* [Dataset records]:

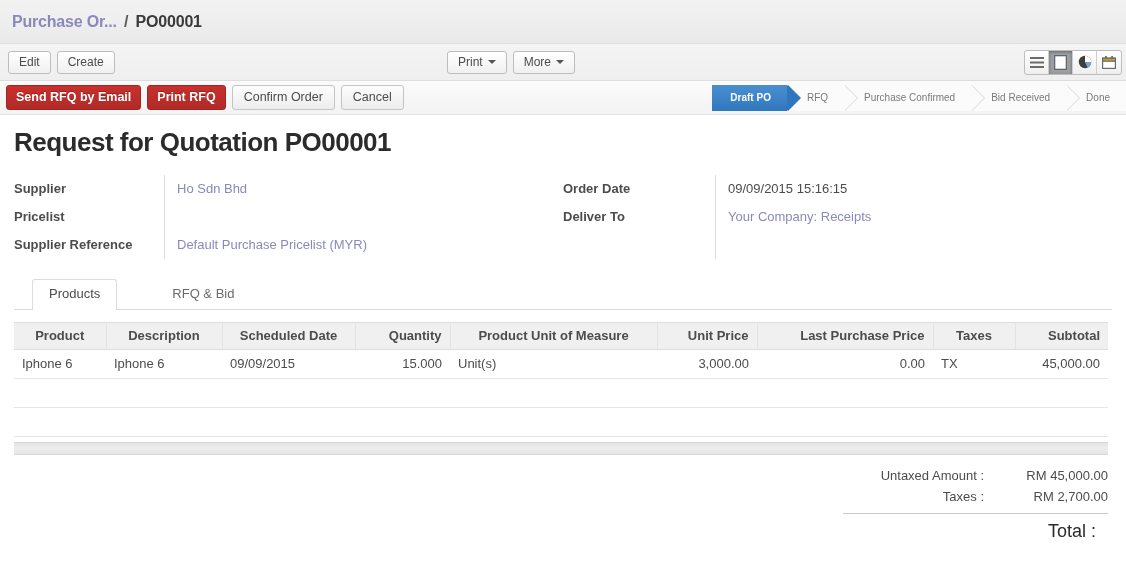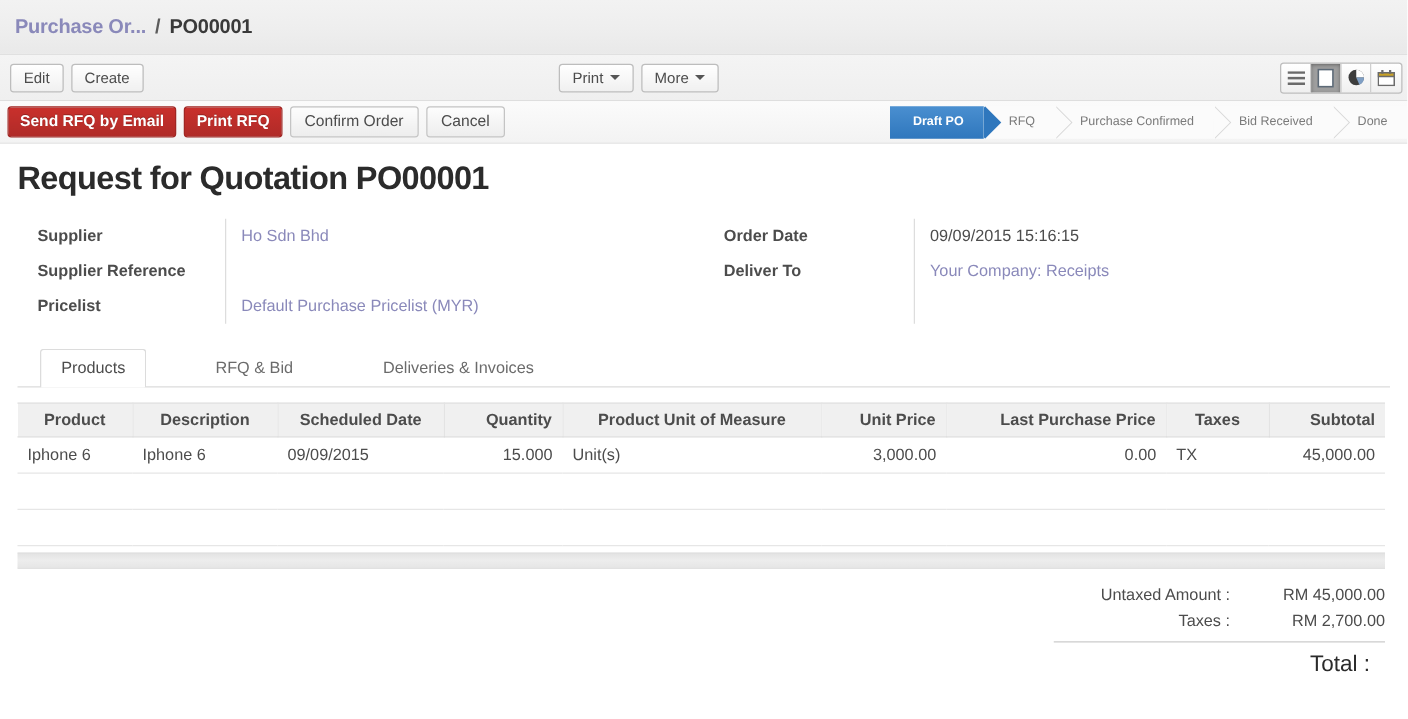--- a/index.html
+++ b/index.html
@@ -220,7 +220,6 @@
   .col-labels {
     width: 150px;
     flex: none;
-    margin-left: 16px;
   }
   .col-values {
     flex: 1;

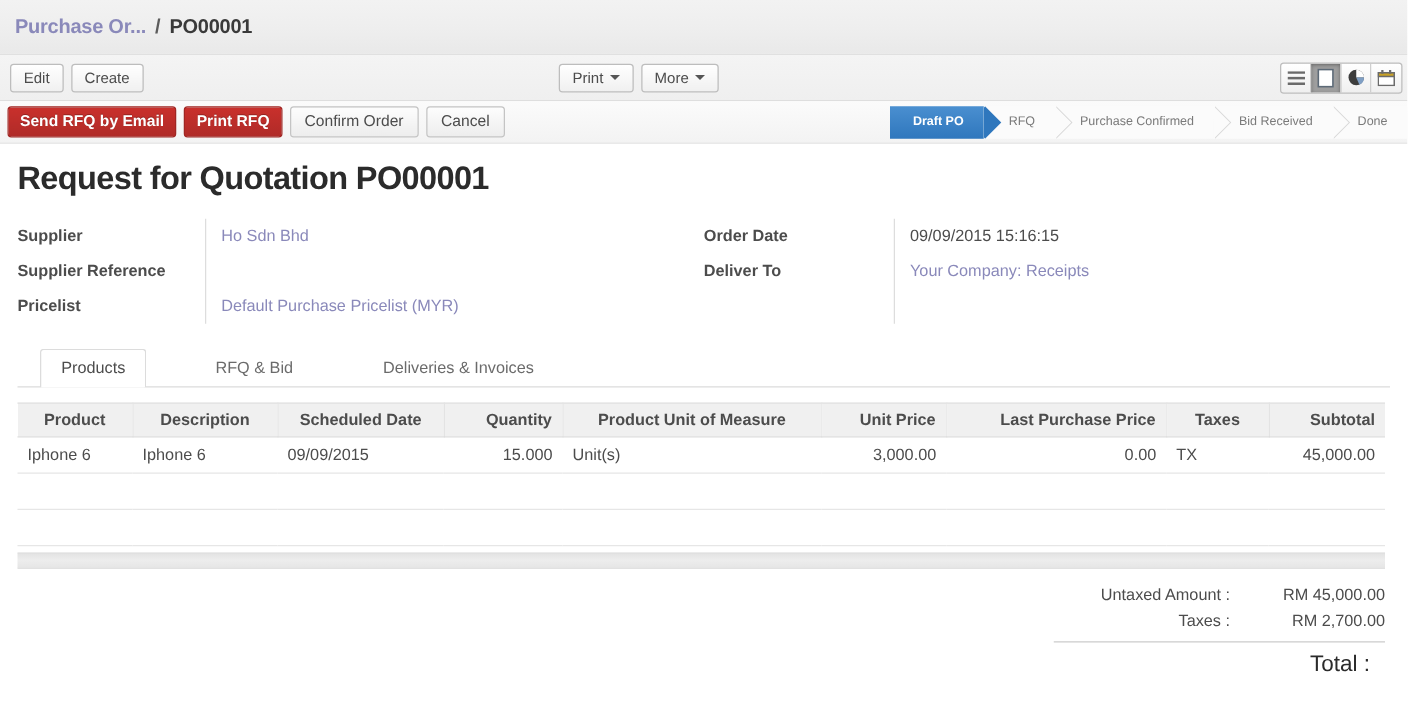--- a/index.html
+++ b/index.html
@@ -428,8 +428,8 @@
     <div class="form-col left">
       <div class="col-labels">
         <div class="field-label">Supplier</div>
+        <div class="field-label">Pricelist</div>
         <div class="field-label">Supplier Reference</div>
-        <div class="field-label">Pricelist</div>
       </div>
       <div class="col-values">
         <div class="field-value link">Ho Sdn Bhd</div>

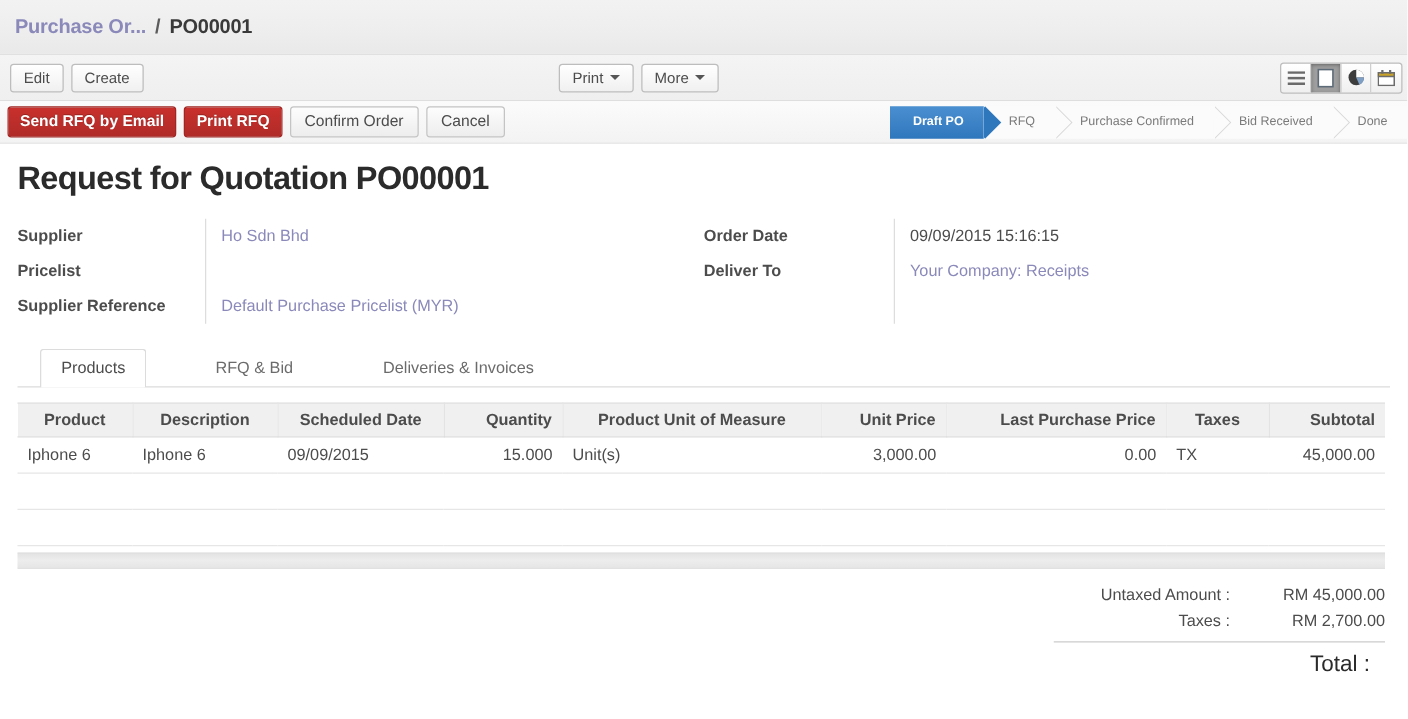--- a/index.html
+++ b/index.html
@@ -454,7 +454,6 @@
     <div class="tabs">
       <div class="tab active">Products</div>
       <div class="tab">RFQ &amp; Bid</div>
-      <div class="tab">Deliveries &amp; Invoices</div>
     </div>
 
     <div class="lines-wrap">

* [ABOUT THIS EXERCISE]: Return the lines of the records that include the string "left".

* [SOLUTION FOR THIS EXERCISE]:
-    margin-left: 16px;
     <div class="form-col left">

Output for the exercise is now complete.